** Problem to work on **
The entries below are to be restated exactly, and their images are to be omitted.

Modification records
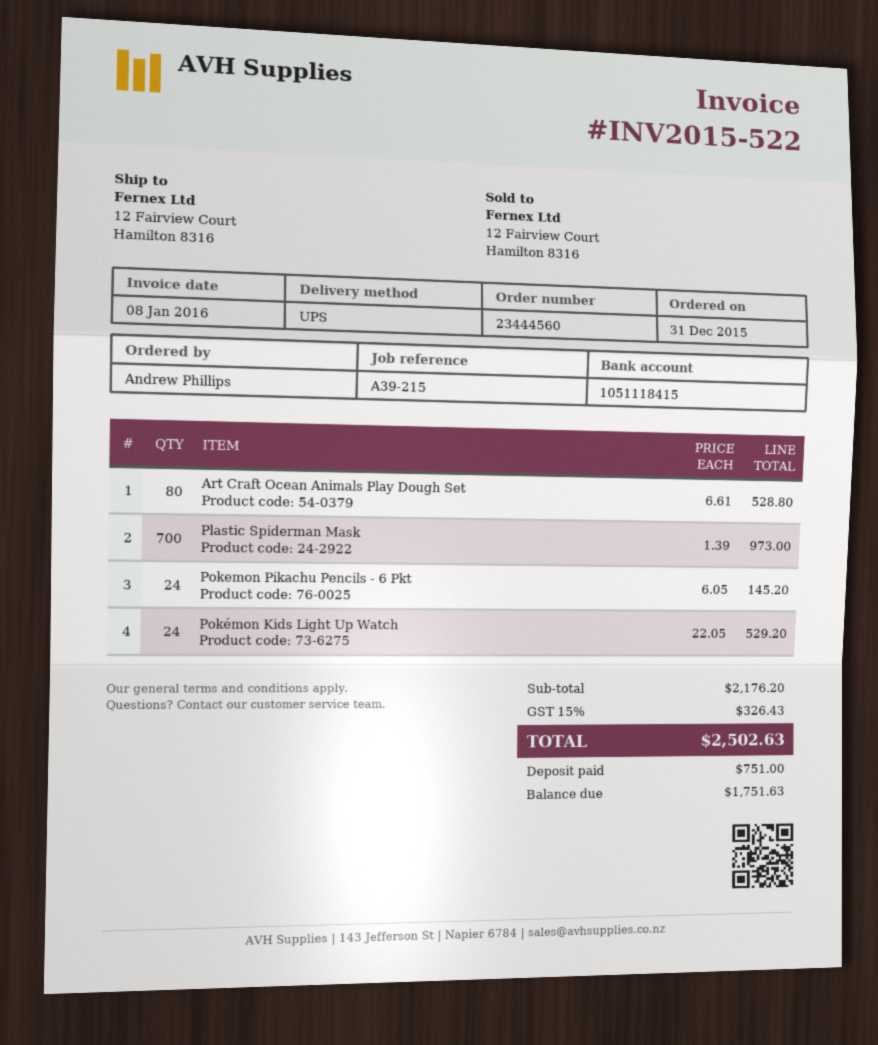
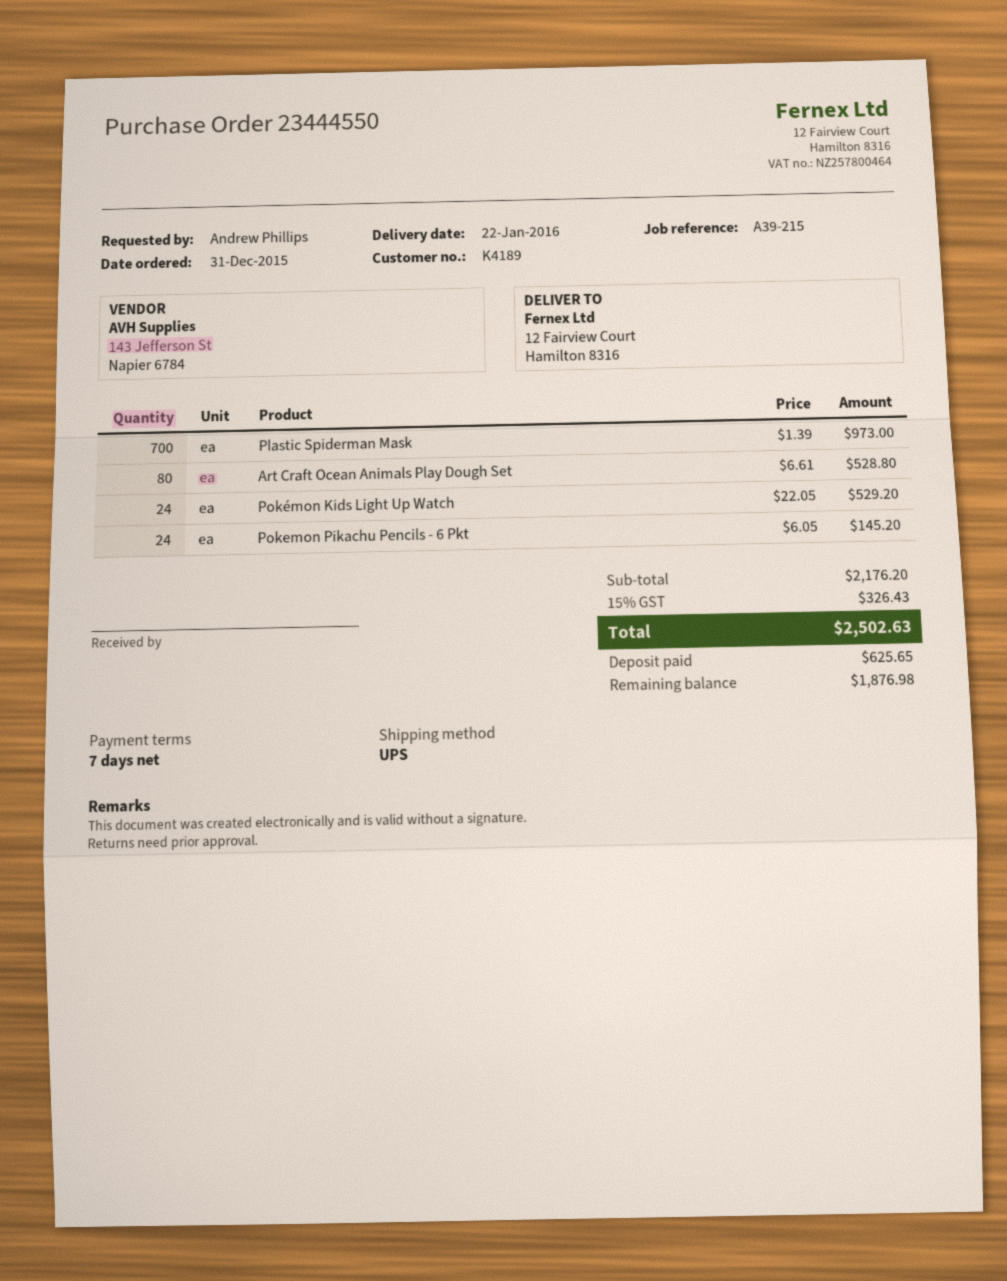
order number: 23444560 -> 23444550
deposit: 751.00 -> 625.65
balance: 1751.63 -> 1876.98

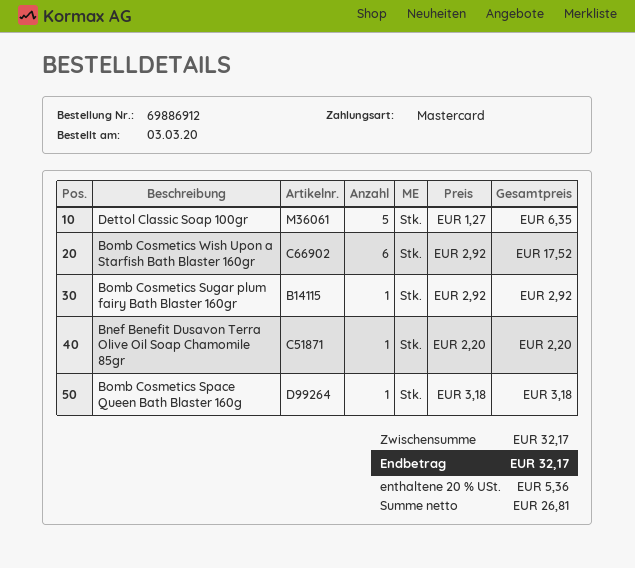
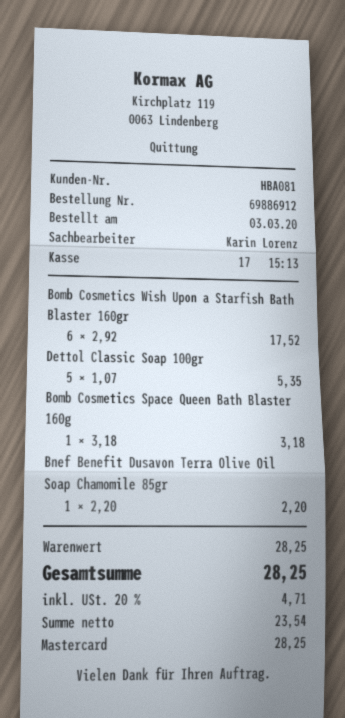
Dettol Classic Soap 100gr: 5 x 1.27 = 6.35 -> 5 x 1.07 = 5.35
Bomb Cosmetics Sugar plum fairy Bath Blaster 160gr: 1 x 2.92 = 2.92 -> none
subtotal: 32.17 -> 28.25
net: 26.81 -> 23.54
tax: 20% = 5.36 -> 20% = 4.71
total: 32.17 -> 28.25

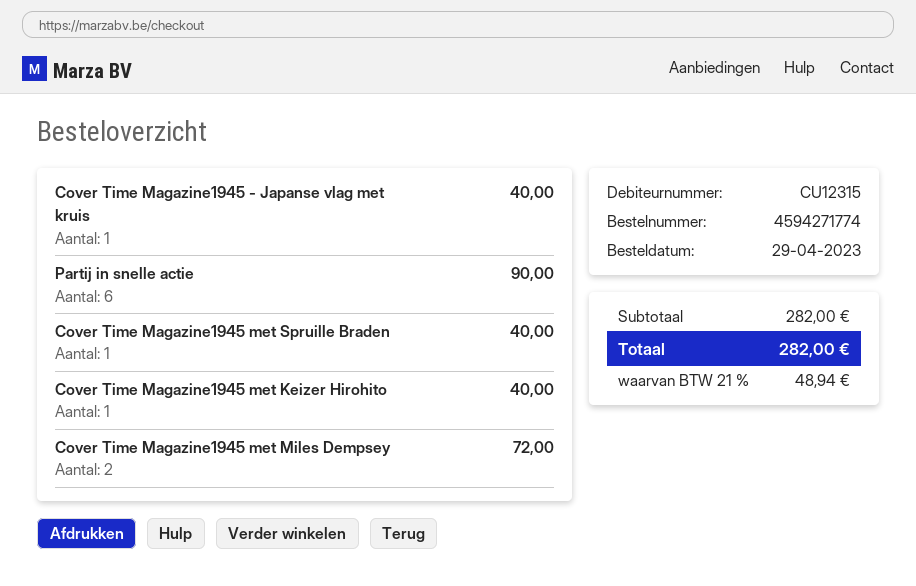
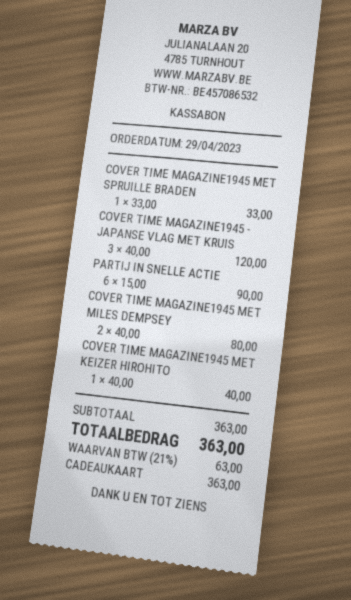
Cover Time Magazine1945 - Japanse vlag met kruis: 1 for 40.00 -> 3 for 120.00
Cover Time Magazine1945 met Spruille Braden: 1 for 40.00 -> 1 for 33.00
Cover Time Magazine1945 met Miles Dempsey: 2 for 72.00 -> 2 for 80.00
subtotal: 282.00 -> 363.00
tax: 21% = 48.94 -> 21% = 63.00
total: 282.00 -> 363.00

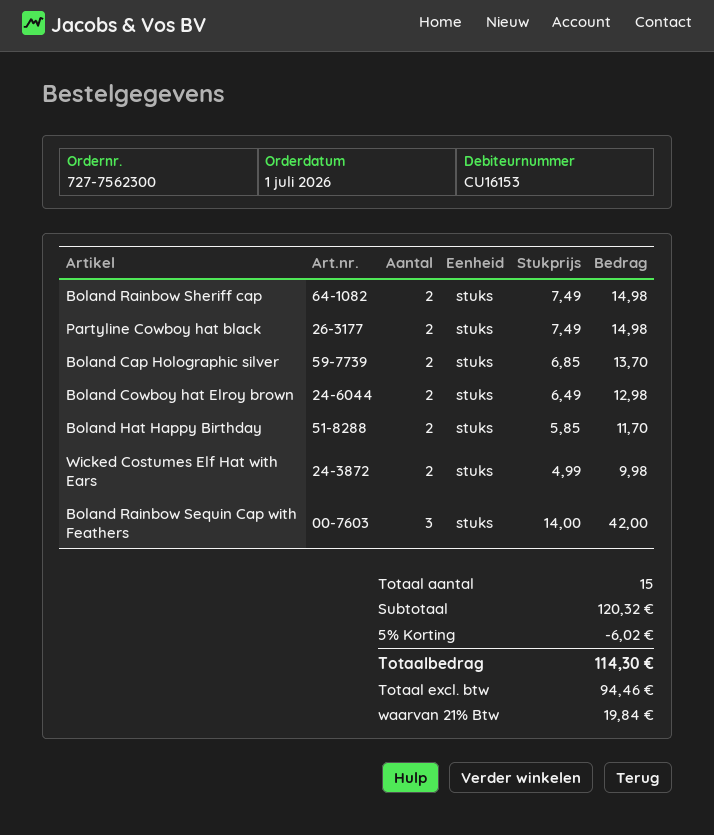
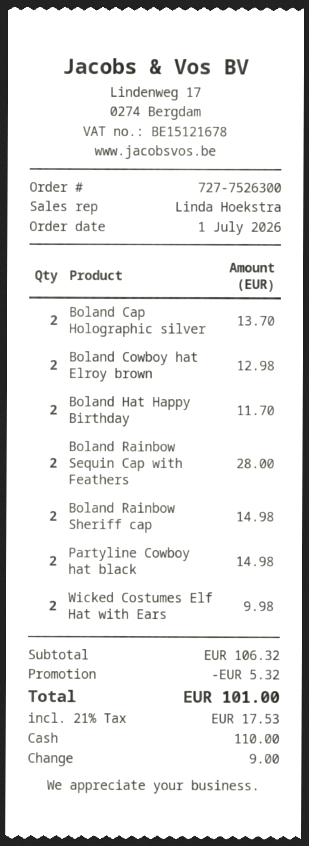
order number: 727-7562300 -> 727-7526300
Boland Rainbow Sequin Cap with Feathers: 3 for 42.00 -> 2 for 28.00
subtotal: 120.32 -> 106.32
discount: 6.02 -> 5.32
tax: 21% = 19.84 -> 21% = 17.53
total: 114.30 -> 101.00

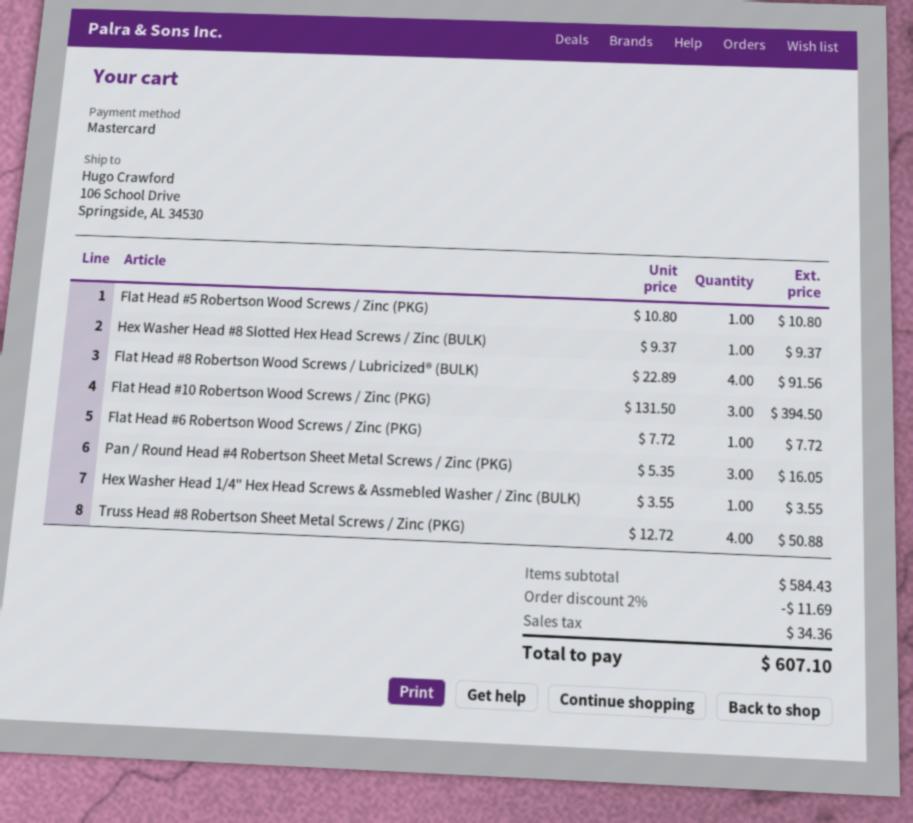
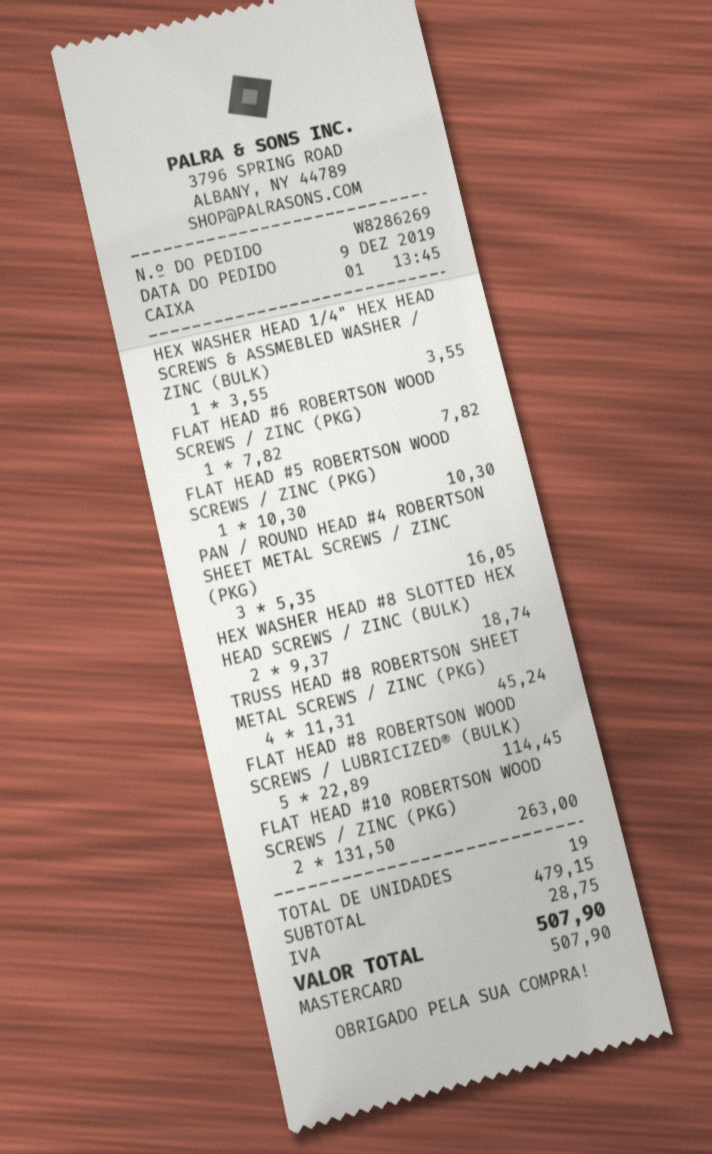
Flat Head #5 Robertson Wood Screws / Zinc (PKG): 1 x 10.80 = 10.80 -> 1 x 10.30 = 10.30
Hex Washer Head #8 Slotted Hex Head Screws / Zinc (BULK): 1 x 9.37 = 9.37 -> 2 x 9.37 = 18.74
Flat Head #8 Robertson Wood Screws / Lubricized® (BULK): 4 x 22.89 = 91.56 -> 5 x 22.89 = 114.45
Flat Head #10 Robertson Wood Screws / Zinc (PKG): 3 x 131.50 = 394.50 -> 2 x 131.50 = 263.00
Flat Head #6 Robertson Wood Screws / Zinc (PKG): 1 x 7.72 = 7.72 -> 1 x 7.82 = 7.82
Truss Head #8 Robertson Sheet Metal Screws / Zinc (PKG): 4 x 12.72 = 50.88 -> 4 x 11.31 = 45.24
subtotal: 584.43 -> 479.15
discount: 2% = 11.69 -> none
tax: 34.36 -> 28.75
total: 607.10 -> 507.90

** Exercise result **
order number: 23444560 -> 23444550
deposit: 751.00 -> 625.65
balance: 1751.63 -> 1876.98

Dettol Classic Soap 100gr: 5 x 1.27 = 6.35 -> 5 x 1.07 = 5.35
Bomb Cosmetics Sugar plum fairy Bath Blaster 160gr: 1 x 2.92 = 2.92 -> none
subtotal: 32.17 -> 28.25
net: 26.81 -> 23.54
tax: 20% = 5.36 -> 20% = 4.71
total: 32.17 -> 28.25

Cover Time Magazine1945 - Japanse vlag met kruis: 1 for 40.00 -> 3 for 120.00
Cover Time Magazine1945 met Spruille Braden: 1 for 40.00 -> 1 for 33.00
Cover Time Magazine1945 met Miles Dempsey: 2 for 72.00 -> 2 for 80.00
subtotal: 282.00 -> 363.00
tax: 21% = 48.94 -> 21% = 63.00
total: 282.00 -> 363.00

order number: 727-7562300 -> 727-7526300
Boland Rainbow Sequin Cap with Feathers: 3 for 42.00 -> 2 for 28.00
subtotal: 120.32 -> 106.32
discount: 6.02 -> 5.32
tax: 21% = 19.84 -> 21% = 17.53
total: 114.30 -> 101.00

Flat Head #5 Robertson Wood Screws / Zinc (PKG): 1 x 10.80 = 10.80 -> 1 x 10.30 = 10.30
Hex Washer Head #8 Slotted Hex Head Screws / Zinc (BULK): 1 x 9.37 = 9.37 -> 2 x 9.37 = 18.74
Flat Head #8 Robertson Wood Screws / Lubricized® (BULK): 4 x 22.89 = 91.56 -> 5 x 22.89 = 114.45
Flat Head #10 Robertson Wood Screws / Zinc (PKG): 3 x 131.50 = 394.50 -> 2 x 131.50 = 263.00
Flat Head #6 Robertson Wood Screws / Zinc (PKG): 1 x 7.72 = 7.72 -> 1 x 7.82 = 7.82
Truss Head #8 Robertson Sheet Metal Screws / Zinc (PKG): 4 x 12.72 = 50.88 -> 4 x 11.31 = 45.24
subtotal: 584.43 -> 479.15
discount: 2% = 11.69 -> none
tax: 34.36 -> 28.75
total: 607.10 -> 507.90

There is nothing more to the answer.